Yayasan Al Azhar Larang Wartawan Liput Aksi Protes Wali Murid

Pihak Yayasan Al Azhar Bandarlampung melarang wartawan melakukan peliputan pertemuan puluhan wali murid sekolah tersebut yang memerotes keputusan adanya uang pengembangan, Senin (22/6).


"Tunggu saja hasilnya, nanti disampaikan," ujar Kepala Bidang Humas Yayasan Al Azhar, Marbi Nurwahyudi, saat wartawan RMOLLampung minta izin peliputan.

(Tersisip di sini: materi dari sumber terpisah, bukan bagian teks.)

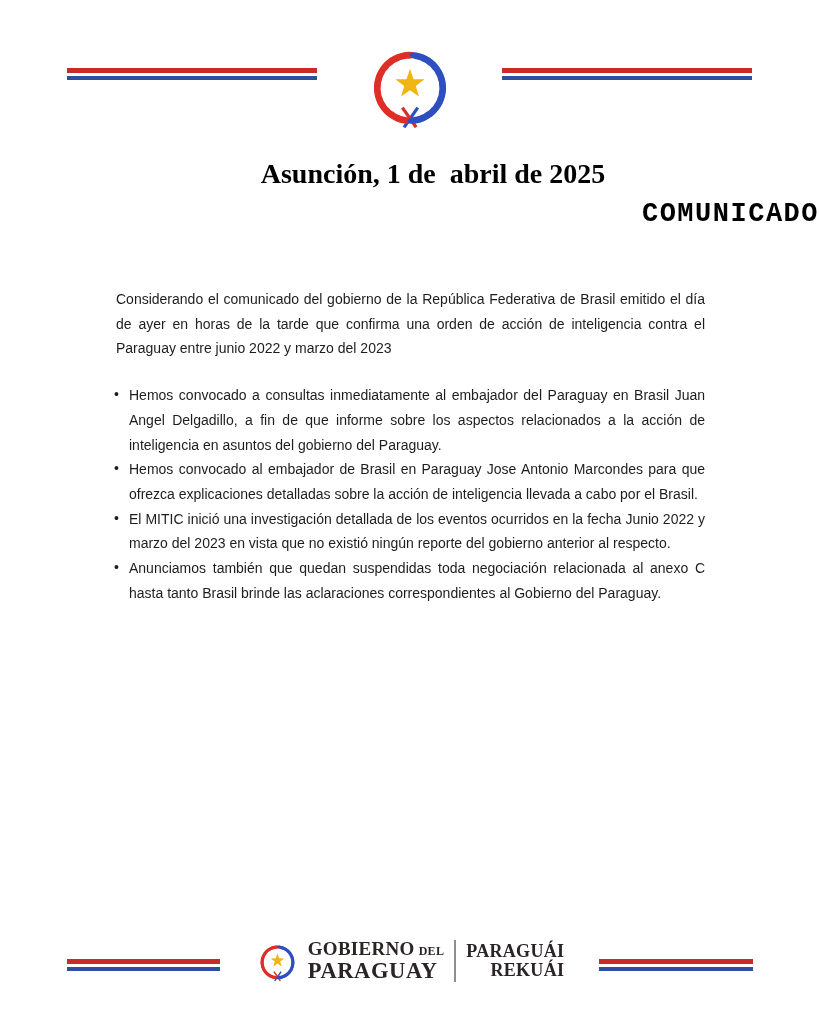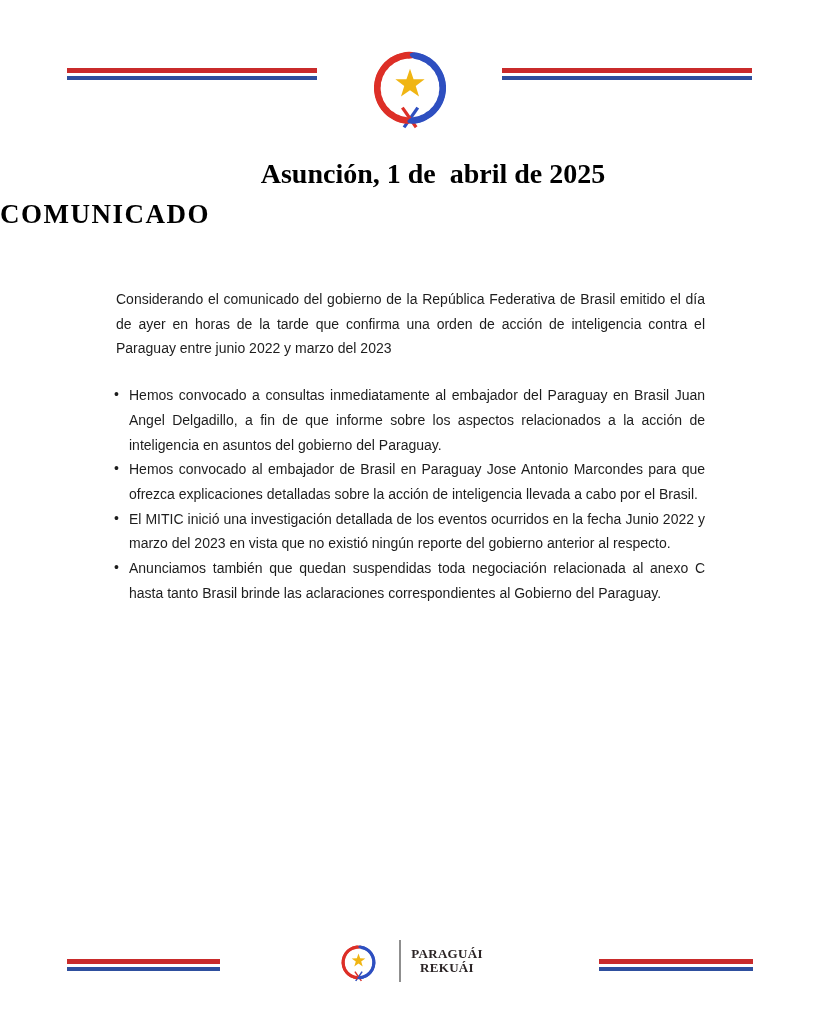"COMUNICADO" .doc-title { font-family: Liberation Serif, serif -> Liberation Mono, monospace; text-align: left -> right }
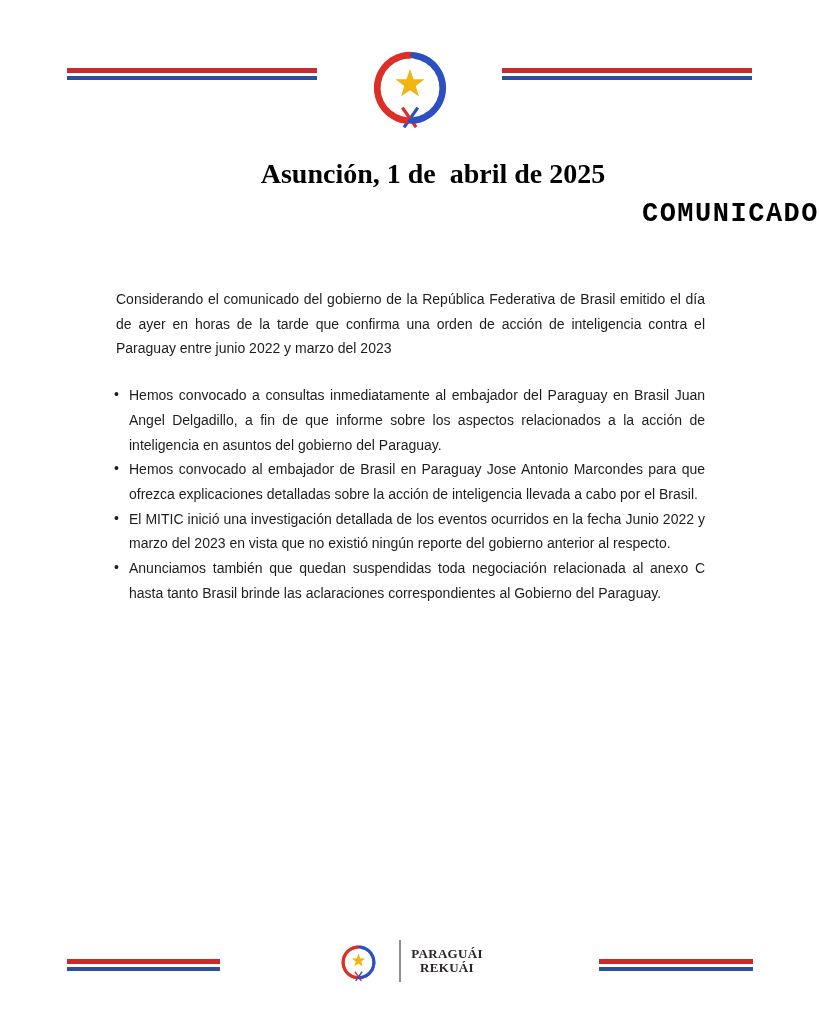"GOBIERNO" div.brand-left { html: none -> <div> <div> <span>GOBIERNO</span> <span>DEL</span> </div> <div>PARAGUAY</div> </div> }
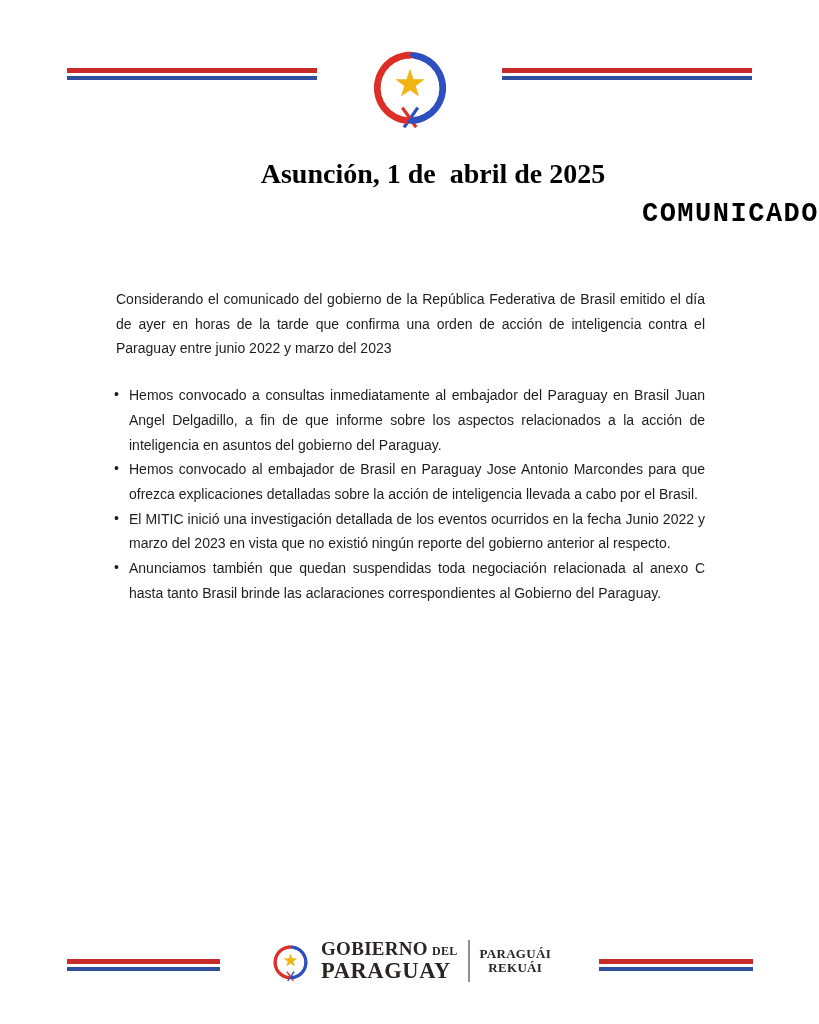"PARAGUÁI" .brand-right { font-size: 13px -> 18px; text-align: center -> right }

Wali murid SD Al Azhar Bandarlampung, memerotes keputusan pihak yayasan yang melakukan pungutan uang pengembangan.

Sebabnya, meski pungutan Rp600 ribu itu diberi potongan hingga 50 persen sehingga wali murid membayar Rp300 ribu, namun uang pengembangan yang baru diadakan tahun ini, dirasakan memberatkan.

Pihak yayasan tidak menunjukkan kepedulian terhadap masyarakat yang tengah menghadapai kesulitan ekonomi di tengah pandemi Covid-19.

Sebabnya, uang pengembangan itu harus dibayar berbarengan dengan pembayaran uang daftar ulang paling lambat Jumat (26/6).

Wali murid minta agar pihak yayasan mengkaji ulang uang pengembangan ini, sebab saat ini masyarakat tengah kesulitan ekonomi karena ada corona.

Pertemuan itu langsung dipimpin Ketua Yayasan Al Azhar Bandarlampung Afdi Muslim di salah satu ruang kelas di SMP Al Azhar.